Within the U.K., while research councils have, until early 2020 (Bayley, 2020), required applicants to describe their pathway to social impact, or “impact” for short, for many years the research impact landscape has arguably been dominated by the Research Excellence Framework (REF). The policy development that ultimately led to the inclusion of impact in this U.K. research assessment exercise has been described as a four-phased iterative development, with the U.K. and Australia both considering models of impact assessment (Williams & Grant, 2018). Impact was first introduced into the ongoing series of national U.K. research assessments in 2011 for the 2014 assessment cycle to supplement evaluations that were previously centred on outputs and research environment alone (Research Excellence Framework, 2020). Its introduction heralded a new era of financially weighted institutional accountability for social benefits, with results materially affecting approximately £2 billion of government funding awarded. For the 2021 REF cycle, with a deadline for submissions of March 31, 2021, the proportion of funding dependent on impact increased from 20 percent in 2014 to 25 percent, paying testament to the deepening expectations of the application of research in the “real world.” 

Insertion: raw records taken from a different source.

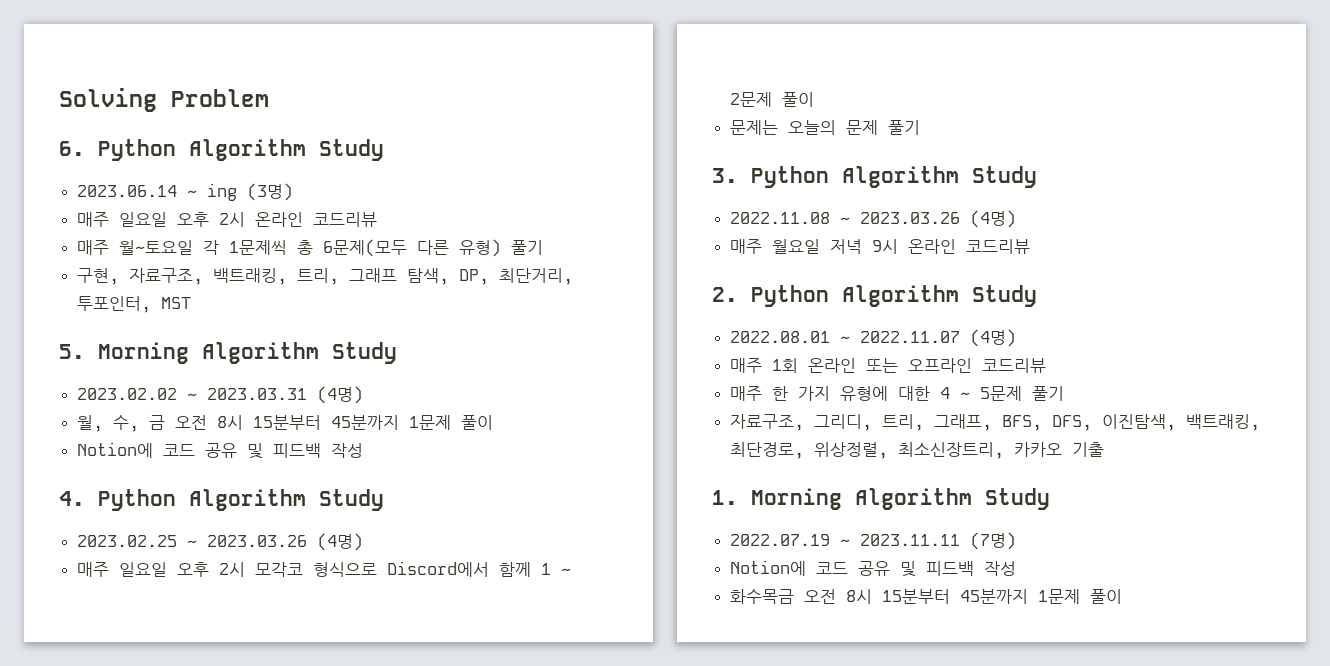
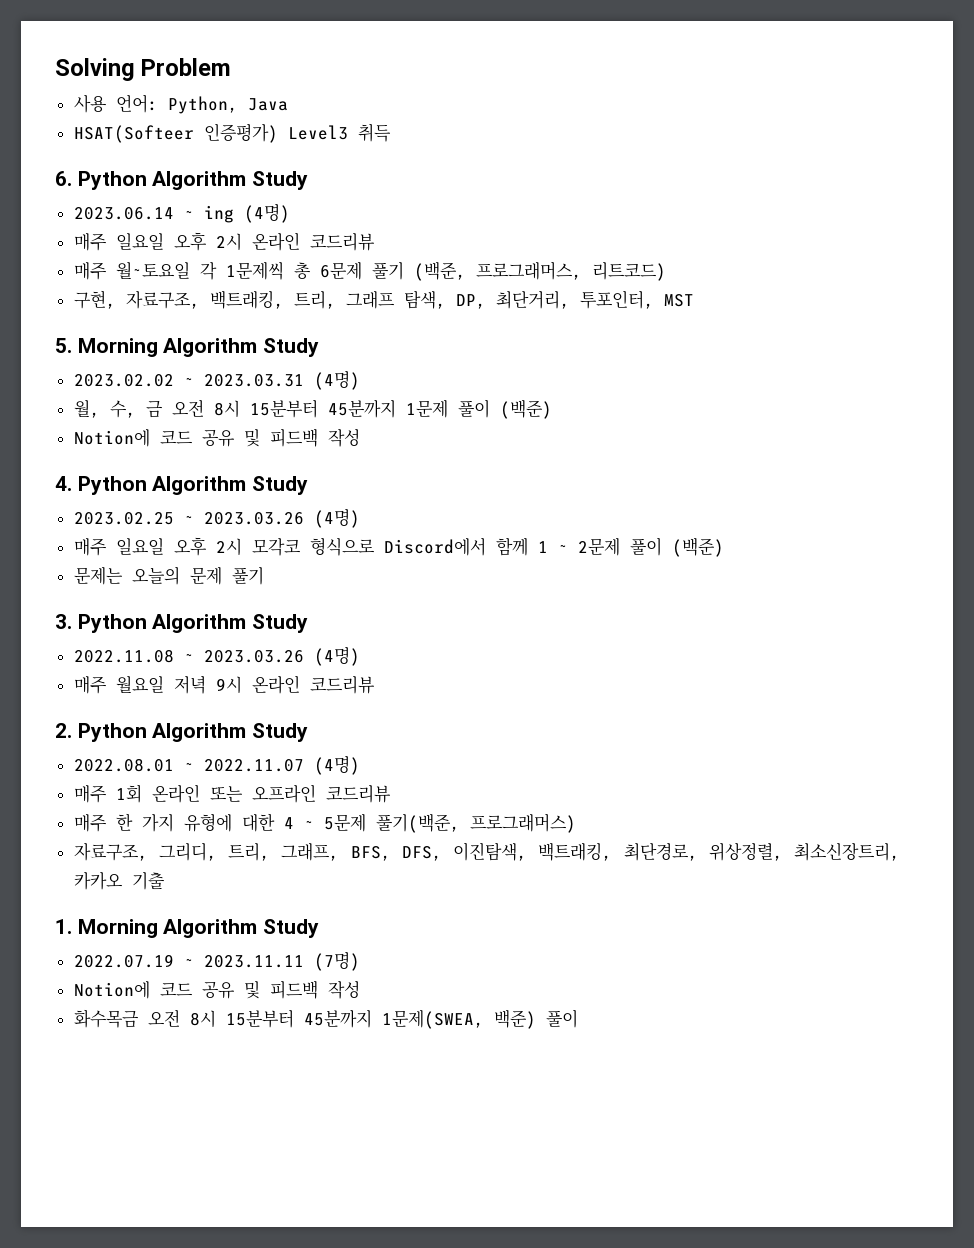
+ 사용 언어: Python, Java
+ HSAT(Softeer 인증평가) Level3 취득
- 2023.06.14 ~ ing (3명)
+ 2023.06.14 ~ ing (4명)
- 매주 월~토요일 각 1문제씩 총 6문제(모두 다른 유형) 풀기
+ 매주 월~토요일 각 1문제씩 총 6문제 풀기 (백준, 프로그래머스, 리트코드)
- 월, 수, 금 오전 8시 15분부터 45분까지 1문제 풀이
+ 월, 수, 금 오전 8시 15분부터 45분까지 1문제 풀이 (백준)
- 매주 일요일 오후 2시 모각코 형식으로 Discord에서 함께 1 ~ 2문제 풀이
+ 매주 일요일 오후 2시 모각코 형식으로 Discord에서 함께 1 ~ 2문제 풀이 (백준)
- 매주 한 가지 유형에 대한 4 ~ 5문제 풀기
+ 매주 한 가지 유형에 대한 4 ~ 5문제 풀기(백준, 프로그래머스)
- 화수목금 오전 8시 15분부터 45분까지 1문제 풀이
+ 화수목금 오전 8시 15분부터 45분까지 1문제(SWEA, 백준) 풀이

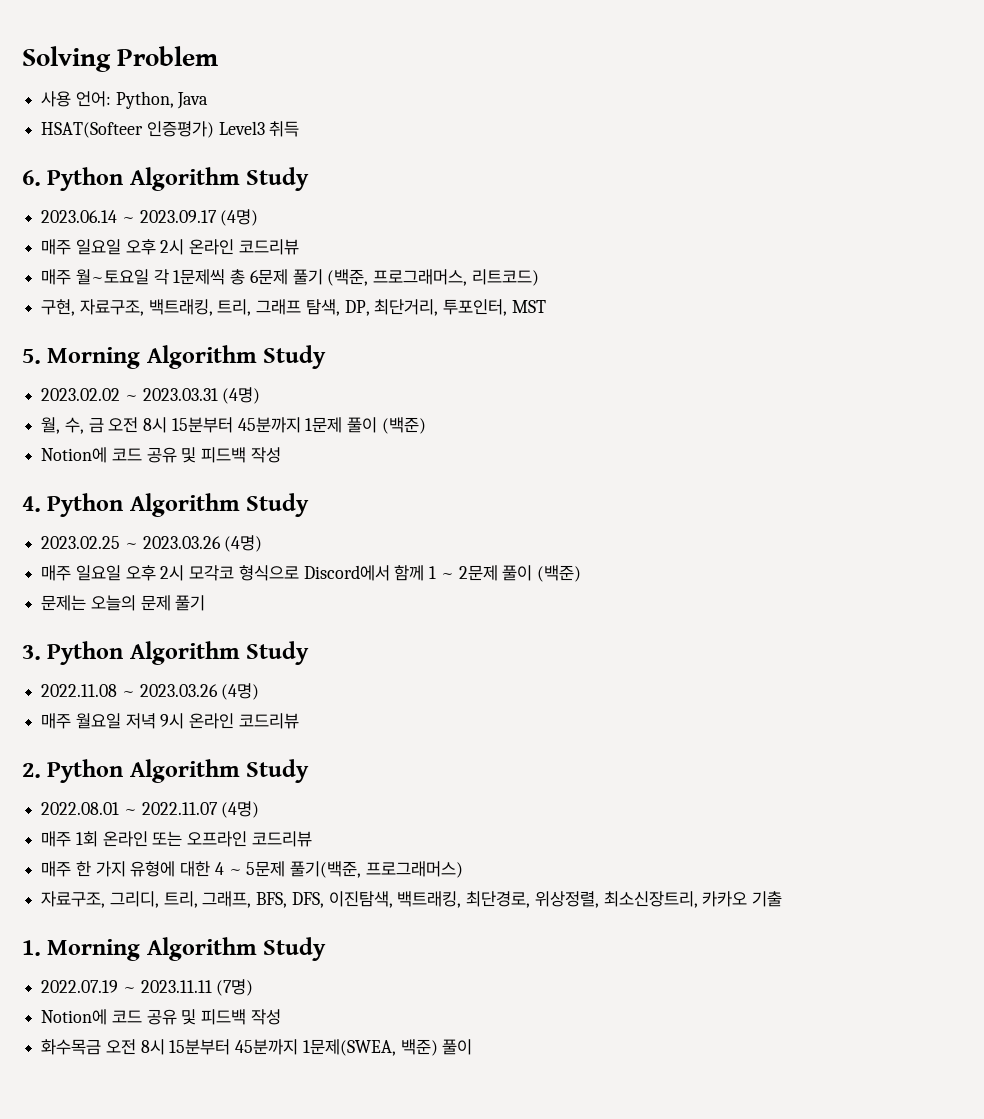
- 2023.06.14 ~ ing (4명)
+ 2023.06.14 ~ 2023.09.17 (4명)

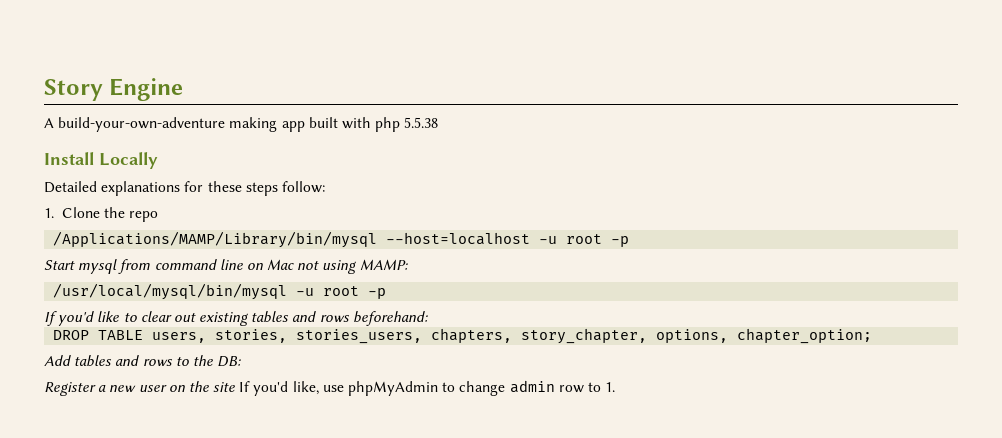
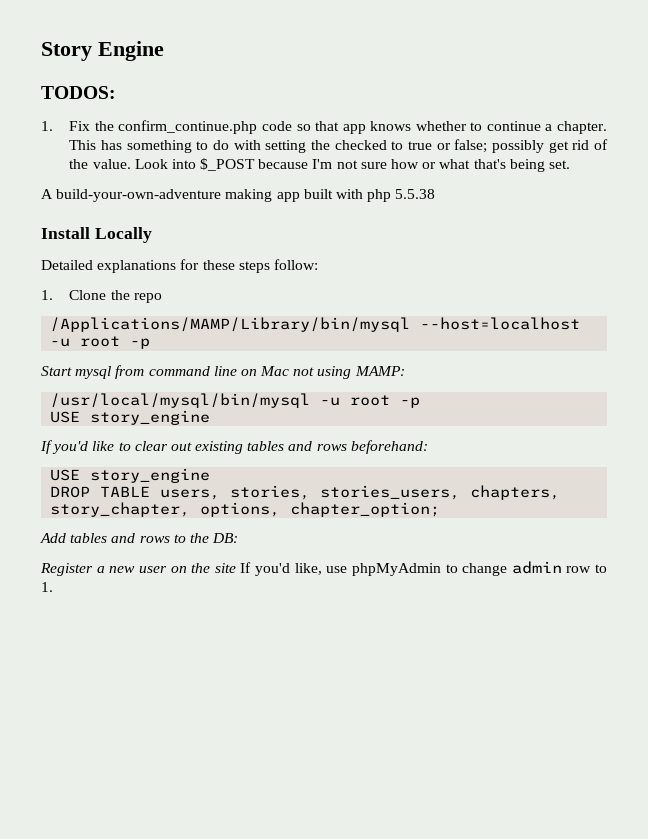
+ TODOS:
+ 1. Fix the confirm_continue.php code so that app knows whether to continue a chapter. This has something to do with setting the checked to true or false; possibly get rid of the value. Look into $_POST because I'm not sure how or what that's being set.
  /usr/local/mysql/bin/mysql -u root -p
+ USE story_engine
  If you'd like to clear out existing tables and rows beforehand:
+ USE story_engine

There is no such formal impact assessment in Canada, with the growth of knowledge mobilization/translation instead driven primarily by research funding agencies. The Networks of Centres of Excellence (Government of Canada, 2019) program was founded in 1989 as a collaboration of the three federal funding agencies to support “research, commercialization and knowledge translation” (para. 1). The Canadian Health Services Research Foundation (now Healthcare Excellence Canada, 2020) was created in 1996 with a mandate “to support evidence-informed decision-making, management and delivery of health services through funding research, capacity building and knowledge transfer” (para. 2). The Canadian Institutes of Health Research adopted a knowledge translation mandate through the Canadian Institutes of Health Research Act in 2000 (Government of Canada, 2021), and SSHRC included knowledge mobilization as a mandatory element in all grant applications as part of the “connections” theme of the revised program architecture as of 2009 (Government of Canada, 2013). The growth in knowledge mobilization requirements by Canadian funders drove a few universities to mirror ubiquitous supports for technology transfer with institutional supports for knowledge mobilization (such as the Memorial University of Newfoundland’s Harris Centre and York University’s Knowledge Mobilization Unit, both founded in 2006). Research Impact Canada is another relevant initiative, representing a network of 21 universities dedicated to building institutional capacity for knowledge mobilization and maximizing the non-commercial impacts of research. 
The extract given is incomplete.